Spontaneous rebuild

linux-raid.vger.kernel.org archive mirror
 help / color / mirror / Atom feed

* Spontaneous rebuild
@ 2007-12-02  4:12 Oliver Martin
  2007-12-02  9:45 ` Justin Piszcz
  2007-12-02 23:14 ` Neil Brown
  0 siblings, 2 replies; 8+ messages in thread
From: Oliver Martin @ 2007-12-02  4:12 UTC (permalink / raw)
  To: linux-raid; +Cc: Oliver Martin

[Please CC me on replies as I'm not subscribed]

Hello!

I've been experimenting with software RAID a bit lately, using two
external 500GB drives. One is connected via USB, one via Firewire. It is
set up as a RAID5 with LVM on top so that I can easily add more drives
when I run out of space.
About a day after the initial setup, things went belly up. First, EXT3
reported strange errors:
EXT3-fs error (device dm-0): ext3_new_block: Allocating block in system
zone - blocks from 106561536, length 1
EXT3-fs error (device dm-0): ext3_new_block: Allocating block in system
zone - blocks from 106561537, length 1
...

There were literally hundreds of these, and they came back immediately
when I reformatted the array. So I tried ReiserFS, which worked fine for
about a day. Then I got errors like these:
ReiserFS: warning: is_tree_node: node level 0 does not match to the
expected one 2
ReiserFS: dm-0: warning: vs-5150: search_by_key: invalid format found in
block 69839092. Fsck?
ReiserFS: dm-0: warning: vs-13070: reiserfs_read_locked_inode: i/o
failure occurred trying to find stat data of [6 10 0x0 SD]

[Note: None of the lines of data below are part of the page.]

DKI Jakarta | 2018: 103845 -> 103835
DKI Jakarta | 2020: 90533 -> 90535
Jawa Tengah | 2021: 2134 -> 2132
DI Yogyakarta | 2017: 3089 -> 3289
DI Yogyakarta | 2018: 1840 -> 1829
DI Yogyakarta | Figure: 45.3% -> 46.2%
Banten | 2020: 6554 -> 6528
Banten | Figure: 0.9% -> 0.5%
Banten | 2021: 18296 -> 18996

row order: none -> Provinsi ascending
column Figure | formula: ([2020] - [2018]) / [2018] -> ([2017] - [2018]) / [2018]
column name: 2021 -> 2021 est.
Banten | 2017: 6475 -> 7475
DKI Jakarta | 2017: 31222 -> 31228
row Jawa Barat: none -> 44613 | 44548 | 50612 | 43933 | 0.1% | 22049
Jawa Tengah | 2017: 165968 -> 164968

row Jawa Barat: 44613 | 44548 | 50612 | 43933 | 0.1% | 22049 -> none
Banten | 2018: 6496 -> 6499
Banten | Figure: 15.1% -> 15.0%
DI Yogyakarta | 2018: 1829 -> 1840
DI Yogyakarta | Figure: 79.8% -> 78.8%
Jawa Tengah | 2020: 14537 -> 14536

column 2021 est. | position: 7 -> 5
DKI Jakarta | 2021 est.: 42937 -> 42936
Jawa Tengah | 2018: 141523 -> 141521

Again, hundreds. So I ran badblocks on the LVM volume, and it reported
some bad blocks near the end. Running badblocks on the md array worked,
so I recreated the LVM stuff and attributed the failures to undervolting
experiments I had been doing (this is my old laptop running as a server).

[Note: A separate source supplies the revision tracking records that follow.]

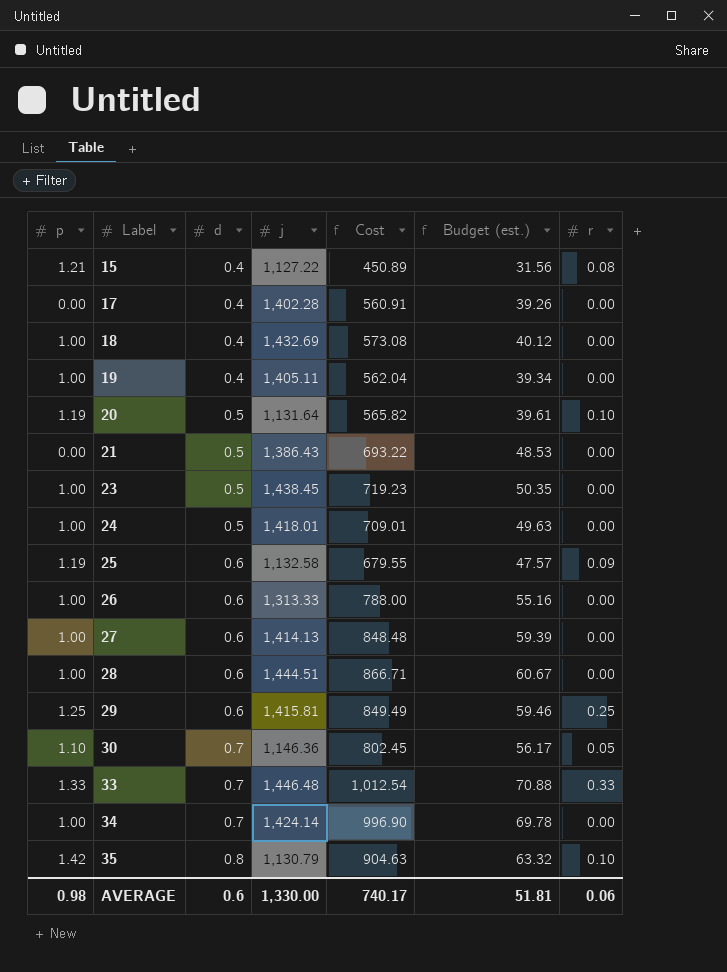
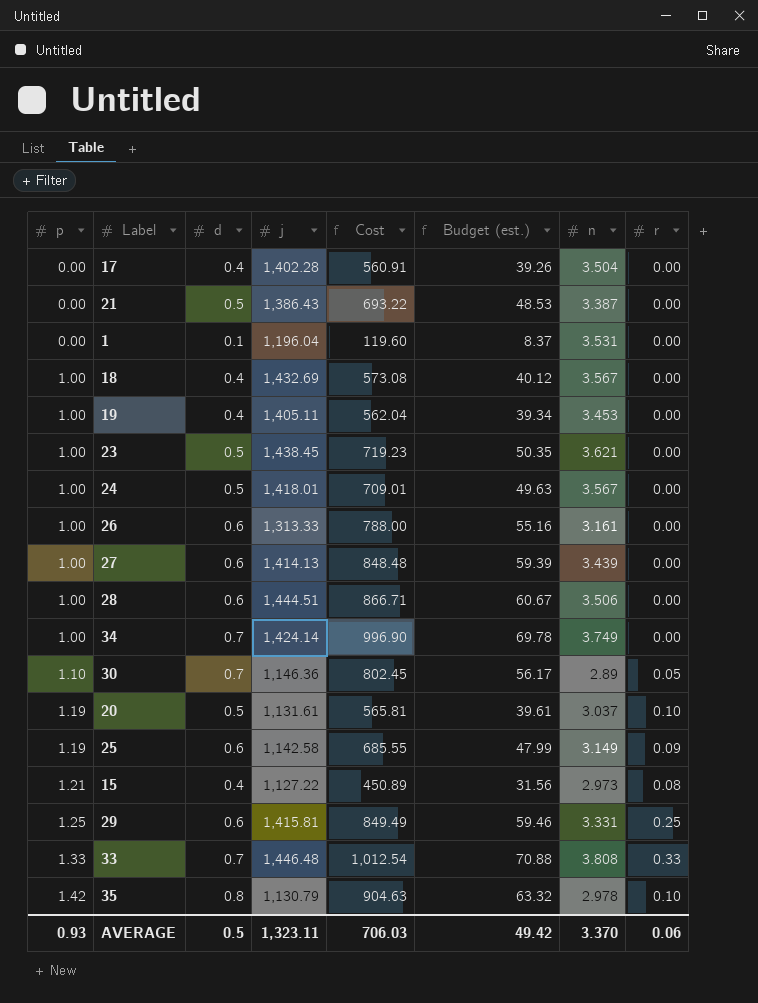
row order: Label ascending -> p ascending
column n | position: none -> 7
row 1: none -> 0.00 | 0.1 | 1,196.04 | 119.60 | 8.37 | 3.531 | 0.00
20 | j: 1,131.64 -> 1,131.61
20 | Cost: 565.82 -> 565.81
25 | j: 1,132.58 -> 1,142.58
25 | Cost: 679.55 -> 685.55
25 | Budget (est.): 47.57 -> 47.99
AVERAGE | p: 0.98 -> 0.93
AVERAGE | d: 0.6 -> 0.5
AVERAGE | j: 1,330.00 -> 1,323.11
AVERAGE | Cost: 740.17 -> 706.03
AVERAGE | Budget (est.): 51.81 -> 49.42

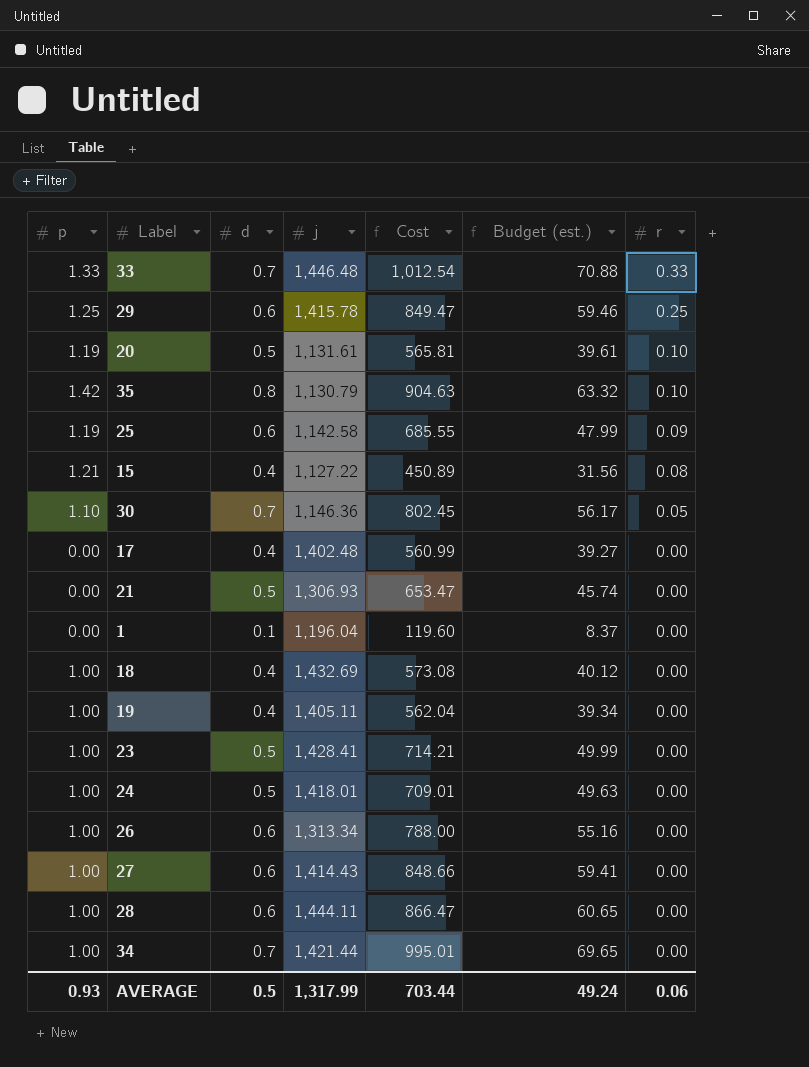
row order: p ascending -> r descending
column n | position: 7 -> none
29 | j: 1,415.81 -> 1,415.78
29 | Cost: 849.49 -> 849.47
17 | j: 1,402.28 -> 1,402.48
17 | Cost: 560.91 -> 560.99
17 | Budget (est.): 39.26 -> 39.27
21 | j: 1,386.43 -> 1,306.93
21 | Cost: 693.22 -> 653.47
21 | Budget (est.): 48.53 -> 45.74
23 | j: 1,438.45 -> 1,428.41
23 | Cost: 719.23 -> 714.21
23 | Budget (est.): 50.35 -> 49.99
26 | j: 1,313.33 -> 1,313.34
27 | j: 1,414.13 -> 1,414.43
27 | Cost: 848.48 -> 848.66
27 | Budget (est.): 59.39 -> 59.41
28 | j: 1,444.51 -> 1,444.11
28 | Cost: 866.71 -> 866.47
28 | Budget (est.): 60.67 -> 60.65
34 | j: 1,424.14 -> 1,421.44
34 | Cost: 996.90 -> 995.01
34 | Budget (est.): 69.78 -> 69.65
AVERAGE | j: 1,323.11 -> 1,317.99
AVERAGE | Cost: 706.03 -> 703.44
AVERAGE | Budget (est.): 49.42 -> 49.24

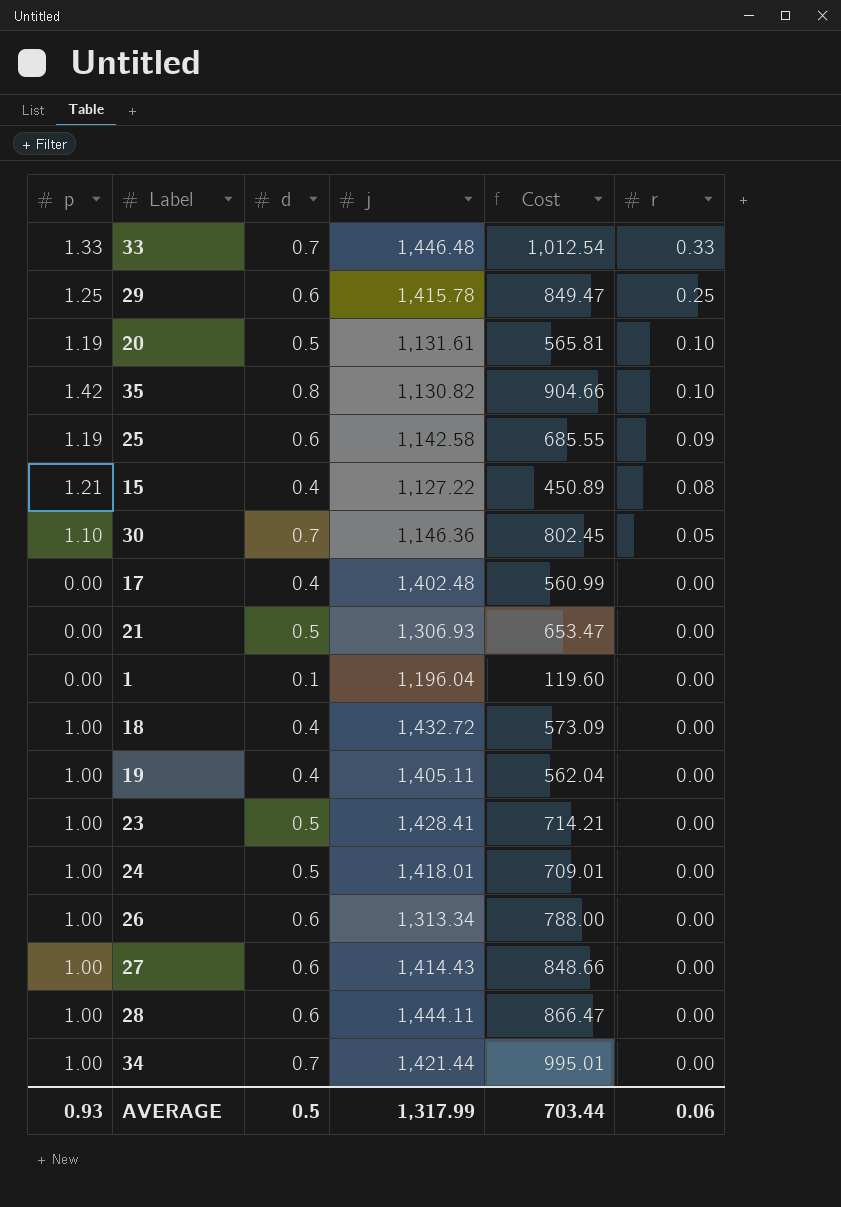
column Budget (est.) | formula: [Cost] * 0.07 -> none
35 | j: 1,130.79 -> 1,130.82
35 | Cost: 904.63 -> 904.66
18 | j: 1,432.69 -> 1,432.72
18 | Cost: 573.08 -> 573.09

Anyway, the problems are back: To test my theory that everything is
alright with the CPU running within its specs, I removed one of the
drives while copying some large files yesterday. Initially, everything
seemed to work out nicely, and by the morning, the rebuild had finished.
Again, I unmounted the filesystem and ran badblocks -svn on the LVM. It
ran without gripes for some hours, but just now I saw md had started to
rebuild the array again out of the blue:

Dec  1 20:04:49 quassel kernel: usb 4-5.2: reset high speed USB device
using ehci_hcd and address 4
Dec  2 01:06:02 quassel kernel: md: data-check of RAID array md0
Dec  2 01:06:02 quassel kernel: md: minimum _guaranteed_  speed: 1000
KB/sec/disk.
Dec  2 01:06:02 quassel kernel: md: using maximum available idle IO
bandwidth (but not more than 200000 KB/sec) for data-check.
Dec  2 01:06:02 quassel kernel: md: using 128k window, over a total of
488383936 blocks.
Dec  2 03:57:24 quassel kernel: usb 4-5.2: reset high speed USB device
using ehci_hcd and address 4

I'm not sure the USB resets are related to the problem - device 4-5.2 is
part of the array, but I get these sometimes at random intervals and
they don't seem to hurt normally. Besides, the first one was long before
the rebuild started, and the second one long afterwards.

Any ideas why md is rebuilding the array? And could this be related to
the bad blocks problem I had first? badblocks is still running, I'll
post an update when it is finished.
In the meantime, mdadm --detail /dev/md0 and mdadm --examine
/dev/sd[bc]1 don't give me any clues as to what went wrong, both disks
are marked as "active sync", and the whole array is "active, recovering".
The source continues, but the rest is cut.